When it’s dry during the summer, the gravel roads are more susceptible to erosion than when they’re packed down and damp. Since they can’t have water trucks spraying all the roads all summer, many residents pay into the county’s dust-control program. In this program, the county and the landowners share the cost for treating public gravel roads so they don’t blow away into people’s fields and crops or the area’s waterways.

“We did 92 miles this year, our most miles ever,” Prunty said.

He was also thrilled with the emergence of the new gas tax, and Prunty said when it gets going full bore, it should add another $500,000 to the road department’s budget.

“That money has requirements on it,” Prunty said. “We have to use it for materials on the roadway.”

State/Federal Level

The U.S. Highway 93 Alternate Route, commonly referred to as the Kalispell bypass, has been open since October 2016, but it isn’t quite complete.

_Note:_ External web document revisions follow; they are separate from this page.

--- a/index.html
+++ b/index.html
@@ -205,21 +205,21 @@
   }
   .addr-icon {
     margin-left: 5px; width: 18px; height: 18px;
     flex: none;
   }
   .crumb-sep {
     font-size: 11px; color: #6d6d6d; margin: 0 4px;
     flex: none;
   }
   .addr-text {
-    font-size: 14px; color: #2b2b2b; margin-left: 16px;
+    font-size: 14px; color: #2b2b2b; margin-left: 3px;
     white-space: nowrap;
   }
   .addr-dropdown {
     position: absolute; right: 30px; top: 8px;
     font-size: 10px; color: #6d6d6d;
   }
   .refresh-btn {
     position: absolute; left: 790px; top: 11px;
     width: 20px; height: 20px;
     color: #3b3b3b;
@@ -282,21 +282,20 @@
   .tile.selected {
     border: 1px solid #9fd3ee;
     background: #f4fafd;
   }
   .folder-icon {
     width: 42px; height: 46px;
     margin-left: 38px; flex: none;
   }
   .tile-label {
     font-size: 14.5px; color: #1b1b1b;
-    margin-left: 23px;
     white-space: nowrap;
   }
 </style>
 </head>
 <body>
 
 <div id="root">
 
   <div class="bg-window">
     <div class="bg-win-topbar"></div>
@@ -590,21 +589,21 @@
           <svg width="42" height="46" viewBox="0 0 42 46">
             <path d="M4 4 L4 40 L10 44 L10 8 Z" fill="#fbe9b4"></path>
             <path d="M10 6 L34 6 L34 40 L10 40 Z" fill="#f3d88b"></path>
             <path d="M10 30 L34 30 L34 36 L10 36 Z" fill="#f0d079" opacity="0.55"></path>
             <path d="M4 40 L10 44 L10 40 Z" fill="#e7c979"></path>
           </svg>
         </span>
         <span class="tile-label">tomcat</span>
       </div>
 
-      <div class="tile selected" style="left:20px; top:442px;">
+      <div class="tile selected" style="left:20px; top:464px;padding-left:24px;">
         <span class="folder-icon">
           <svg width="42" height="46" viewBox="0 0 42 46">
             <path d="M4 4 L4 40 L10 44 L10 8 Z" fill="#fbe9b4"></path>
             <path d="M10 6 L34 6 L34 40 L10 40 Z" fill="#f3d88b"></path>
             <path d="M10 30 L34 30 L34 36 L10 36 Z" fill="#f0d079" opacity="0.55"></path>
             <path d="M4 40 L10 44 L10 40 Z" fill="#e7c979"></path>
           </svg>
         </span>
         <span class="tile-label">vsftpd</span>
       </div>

Kalispell and MDT hope to find the funding to complete the build-out on the bypass’ southern end.

Officials said the plan has always been to convert the southern section, which is now two lanes with roundabouts, into four lanes with overpass interchanges as there are on the northern section.

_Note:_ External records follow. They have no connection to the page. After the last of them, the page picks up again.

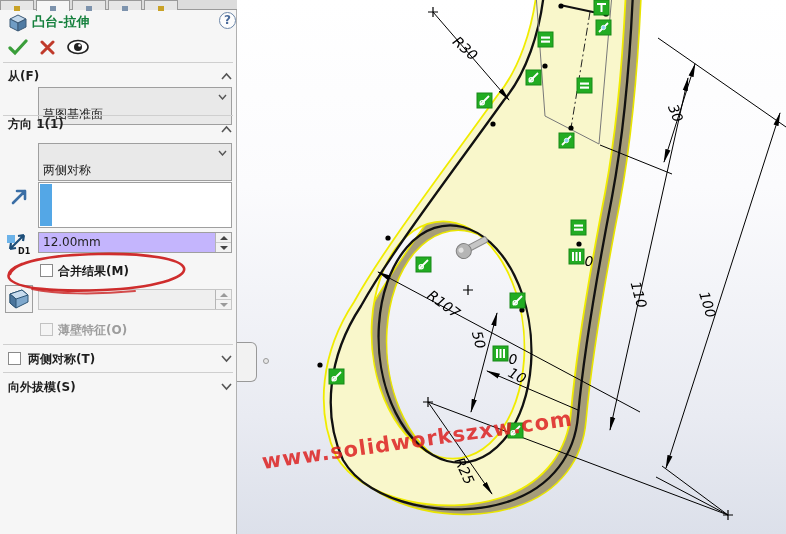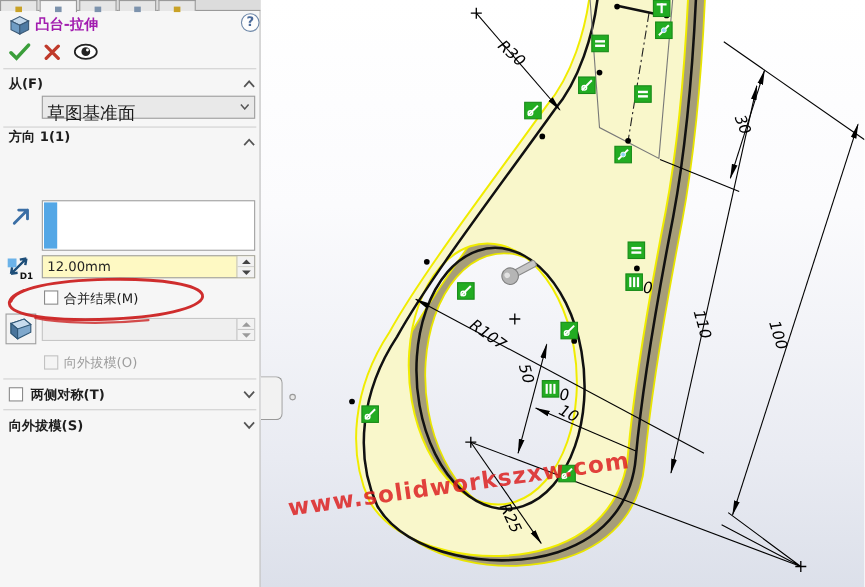--- a/index.html
+++ b/index.html
@@ -9,43 +9,43 @@
 
   
   #panel { position:absolute; left:0; top:0; width:237px; height:534px;
     background:#f6f6f6; border-right:1px solid #b0b0b0; }
   .tabbar { position:absolute; left:0; top:0; width:237px; height:10px; background:#dcdcdc; border-bottom:1px solid #9a9a9a; }
   .tab { position:absolute; top:0; height:10px; width:34px; background:#e6e6e6; border:1px solid #9a9a9a; border-bottom:none; }
   .tab.active { background:#f6f6f6; height:11px; }
   .tab .dot { position:absolute; left:13px; top:5px; width:6px; height:5px; background:#c9a227; }
   .tab .dot.blue { background:#7d93ad; }
 
-  .pm-title { position:absolute; left:32px; top:13px; font-size:13px; font-weight:bold; color:#a21caf; }
+  .pm-title { position:absolute; left:32px; top:13px; font-size:13px; font-weight:bold; color:#15803d; }
   .help-circle { position:absolute; left:219px; top:12px; width:17px; height:17px; border:1.5px solid #6d87a8;
     border-radius:50%; color:#4a6a9a; font-weight:bold; font-size:12px; text-align:center; line-height:15px; background:#fdfdfd; }
   .divider { position:absolute; left:3px; width:230px; border-top:1px solid #cfcfcf; }
   .sec-label { position:absolute; left:8px; font-weight:bold; font-size:12px; color:#1e1e1e; }
   .chev { position:absolute; left:220px; width:13px; height:9px; }
   .dropdown { position:absolute; left:38px; width:194px; height:21px; background:#e9e9e9;
-    border:1px solid #9f9f9f; padding:5px 4px; font-size:16px; color:#1a1a1a; }
+    border:1px solid #9f9f9f; padding:18px 4px; font-size:12px; color:#1a1a1a; }
   .dropdown .dd-chev { position:absolute; right:4px; top:6px; }
   .selbox { position:absolute; left:38px; top:182px; width:194px; height:46px; background:#fff; border:1px solid #9f9f9f; }
   .selbar { position:absolute; left:1px; top:1px; width:12px; height:42px; }
-  .spinbox { position:absolute; left:38px; width:194px; height:21px; background:#fef9c3; border:1px solid #9f9f9f;
+  .spinbox { position:absolute; left:38px; width:194px; height:21px; background:#c4b5fd; border:1px solid #9f9f9f;
     padding:2px 4px; font-size:12px; }
   .spinbox.disabled { background:#efefef; border-color:#c6c6c6; }
   .spinbtns { position:absolute; right:0; top:0; width:16px; height:19px; border-left:1px solid #b5b5b5; }
   .spinbtns div { height:9.5px; background:#f2f2f2; border-bottom:1px solid #c9c9c9; position:relative; }
   .spinbtns div:last-child { border-bottom:none; }
   .tri-up, .tri-dn { position:absolute; left:4px; width:0; height:0; border-left:4px solid transparent; border-right:4px solid transparent; }
   .tri-up { top:3px; border-bottom:4px solid #444; }
   .tri-dn { top:3px; border-top:4px solid #444; }
   .checkbox { position:absolute; width:13px; height:13px; background:#fff; border:1px solid #8a8a8a; }
   .checkbox.disabled { border-color:#c2c2c2; background:#f4f4f4; }
-  .cb-label { position:absolute; font-size:12px; color:#1a1a1a; }
+  .cb-label { position:absolute; font-size:12px; color:#1a1a1a;font-weight:bold; }
   .cb-label.dim { color:#9d9d9d; }
   .icon-btn { position:absolute; left:5px; width:28px; height:28px; background:#f3f3f3; border:1px solid #9f9f9f; }
   #red-circle { position:absolute; left:0; top:246px; pointer-events:none; }
   #splitter { position:absolute; left:237px; top:342px; width:20px; height:40px; background:#f2f2f2;
     border:1px solid #999; border-left:none; border-radius:0 6px 6px 0; }
   #splitter-dot { position:absolute; left:263px; top:358px; width:6px; height:6px; border:1px solid #999;
     border-radius:50%; background:#e8e8e8; }
 
   
   #viewport { position:absolute; left:237px; top:0; width:549px; height:534px;
@@ -112,20 +112,26 @@
         <polyline points="1,1 4.5,5 8,1" fill="none" stroke="#555" stroke-width="1.4"></polyline>
         </svg>
     </div>
 
     <div class="divider" style="top:115px"></div>
 
     <div class="sec-label" style="top:116px">方向 1(1)</div>
     <svg class="chev" style="top:125px" viewBox="0 0 13 9">
       <polyline points="2,7 6.5,2 11,7" fill="none" stroke="#555" stroke-width="1.6"></polyline>
     </svg>
+    <div class="dropdown" style="top:143px">
+      <span>两侧对称</span>
+      <svg class="dd-chev" width="9" height="6" viewBox="0 0 9 6">
+        <polyline points="1,1 4.5,5 8,1" fill="none" stroke="#555" stroke-width="1.4"></polyline>
+        </svg>
+    </div>
 
     <svg style="position:absolute;left:10px;top:186px" width="20" height="20" viewBox="0 0 20 20">
       <path d="M3,17 L15,5 M15,5 L15,13 M15,5 L7,5" stroke="#3a6ea5" stroke-width="2.6" fill="none" stroke-linecap="round"></path>
     </svg>
     <div class="selbox">
       <div class="selbar" id="selbar" style="background: rgb(84, 167, 230);"></div>
     </div>
 
     <svg style="position:absolute;left:5px;top:231px" width="28" height="24" viewBox="0 0 28 24">
       <path d="M5,18 L19,4 M5,18 l6,-1 M5,18 l1,-6 M19,4 l-6,1 M19,4 l-1,6" stroke="#1d4e79" stroke-width="2.2" fill="none"></path>
@@ -160,21 +166,21 @@
         <div>
             <span class="tri-up" style="border-bottom-color:#9a9a9a"></span>
           </div>
         <div>
             <span class="tri-dn" style="border-top-color:#9a9a9a"></span>
           </div>
       </div>
     </div>
 
     <div class="checkbox disabled" style="left:40px;top:323px"></div>
-    <div class="cb-label dim" style="left:58px;top:322px">向外拔模(O)</div>
+    <div class="cb-label dim" style="left:58px;top:322px">薄壁特征(O)</div>
 
     <div class="divider" style="top:344px"></div>
 
     <div class="checkbox" style="left:8px;top:352px"></div>
     <div class="sec-label" style="left:28px;top:351px">两侧对称(T)</div>
     <svg class="chev" style="top:354px" viewBox="0 0 13 9">
       <polyline points="2,2 6.5,7 11,2" fill="none" stroke="#555" stroke-width="1.6"></polyline>
     </svg>
 
     <div class="divider" style="top:372px"></div>

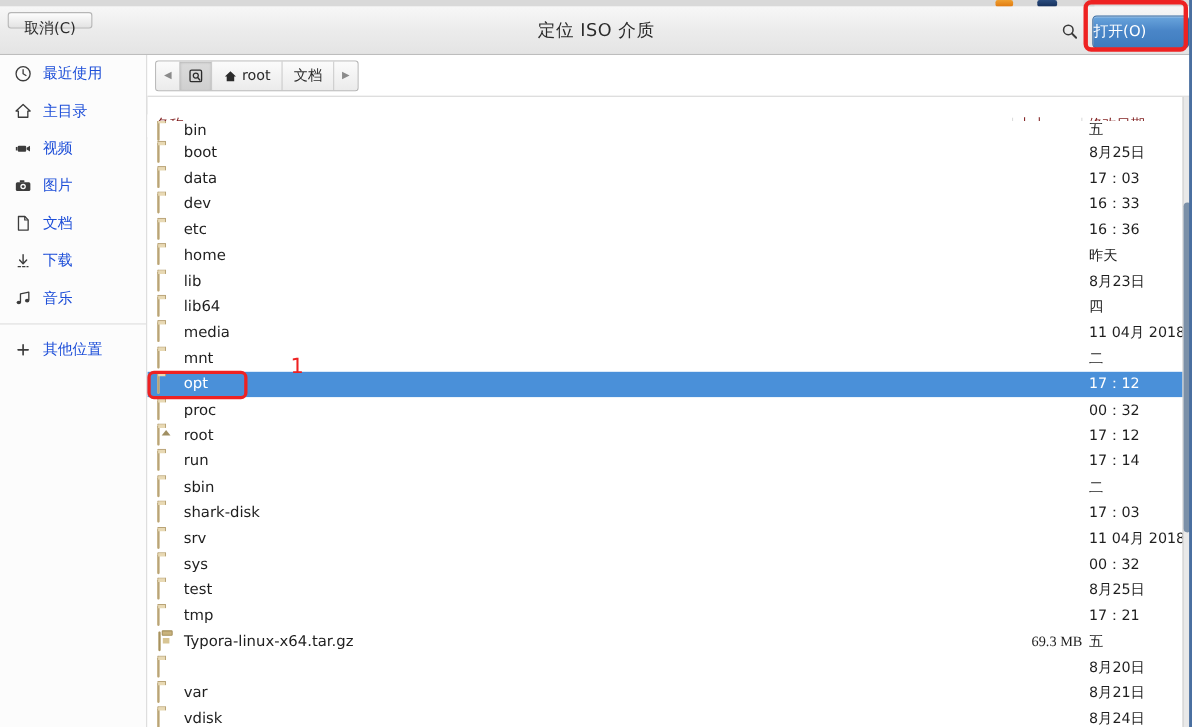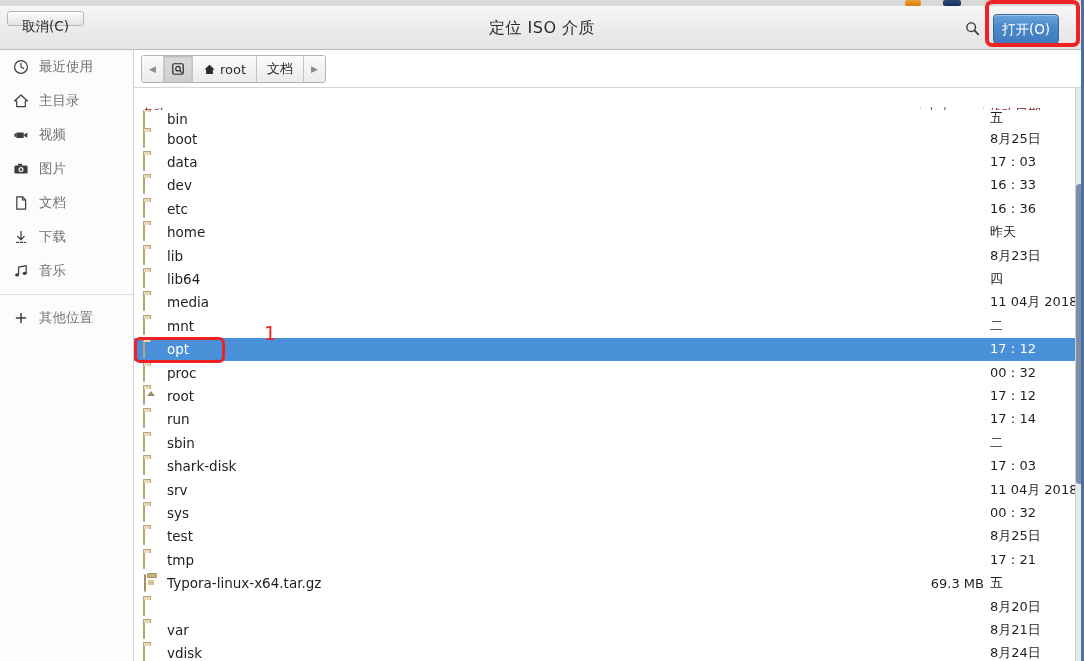--- a/index.html
+++ b/index.html
@@ -49,25 +49,25 @@
     font-size: 13.5px; line-height: 29px; text-align: center;
     cursor: pointer;
   }
   .search-btn {
     position: absolute; left: 957px; top: 8px; width: 30px; height: 28px;
     background: transparent; border: none;
     display: flex; align-items: center; justify-content: center;
     cursor: pointer;
   }
   .open-btn {
-    position: absolute; left: 993px; top: 8px; width: 66px; height: 30px;
+    position: absolute; left: 993px; top: 8px; width: 88px; height: 30px;
     background: linear-gradient(180deg,#6aa5dc 0%, #4a86c8 45%, #3f7cbe 100%);
     border: 1px solid #34689f;
     border-radius: 4px;
-    color: #ffffff; font-size: 13.5px; line-height: 28px; text-align: center;
+    color: #ffffff; font-size: 13.5px; line-height: 28px; text-align: left;
     box-shadow: 0 1px 0 rgba(255,255,255,.35) inset;
     cursor: pointer;
   }
 
   
   .annot-box {
     position: absolute;
     border: 4px solid #ee2222;
     border-radius: 7px;
     pointer-events: none;
@@ -87,21 +87,21 @@
   .sidebar {
     position: absolute; left: 0; top: 50px; width: 134px; height: 611px;
     background: #fcfcfc;
     border-right: 1px solid #d2d2d2;
   }
   .side-item {
     position: relative;
     height: 34px;
     display: flex; align-items: center;
     padding-left: 12px;
-    font-size: 13.5px; color: #737373;
+    font-size: 13.5px; color: #1d4ed8;
     cursor: pointer;
   }
   .side-icon {
     width: 18px; height: 18px;
     margin-right: 9px;
     display: flex; align-items: center; justify-content: center;
     flex: 0 0 18px;
   }
   .side-sep {
     height: 1px; background: #dddddd; margin: 6px 0 6px 0;
@@ -173,20 +173,21 @@
   }
   .frow.selected { background: #4a90d9; color: #ffffff; }
   .f-icon {
     width: 16px; height: 16px; margin: 0 8px 0 9px; flex: 0 0 16px;
     position: relative;
   }
   .f-name { flex: 1 1 auto; white-space: nowrap; overflow: hidden; }
   .f-size {
     position: absolute; left: 700px; width: 150px; text-align: right;
     font-size: 13px;
+    font-family: Liberation Serif, serif;
   }
   .f-date {
     position: absolute; left: 856px; width: 120px; text-align: left;
     font-size: 13px; color: #1f1f1f;
   }
   .frow.selected .f-date, .frow.selected .f-size { color: #ffffff; }
 
   
   .ico-folder {
     width: 15px; height: 13px; margin-top: 2px;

The bypass is already MDT’s largest single road construction project, and has been paid for through federal earmarked funds and national highway funds. Kalispell and MDT are pursuing other federal grants as well.

On the other end of the valley, MDT’s Bad Rock Canyon Study may see some movement later this year. MDT Project Manager Shane Stack said the state hopes to get a consultant onboard for the project as soon as possible.

The study will consider potential solutions to upgrading sections of U.S. Highway 2 east of Columbia Falls. The project intends to reconstruct the roadway to current MDT design standards and also provide roadside safety enhancements.
Stack said the roadway in question, from the House of Mystery and over the South Fork Flathead River Bridge, is a section of highway built during the 1940s bookended with recently upgraded highways. It doesn’t meet modern design standards, and doesn’t allow for consistent driver expectations as the highway goes from new to old to new again.

“Bad Rock Canyon, it’s such a challenging section of roadway because the rock face has some instability,” Stack said. “What really all we’re trying to do is take a pragmatic approach, and find a solution.”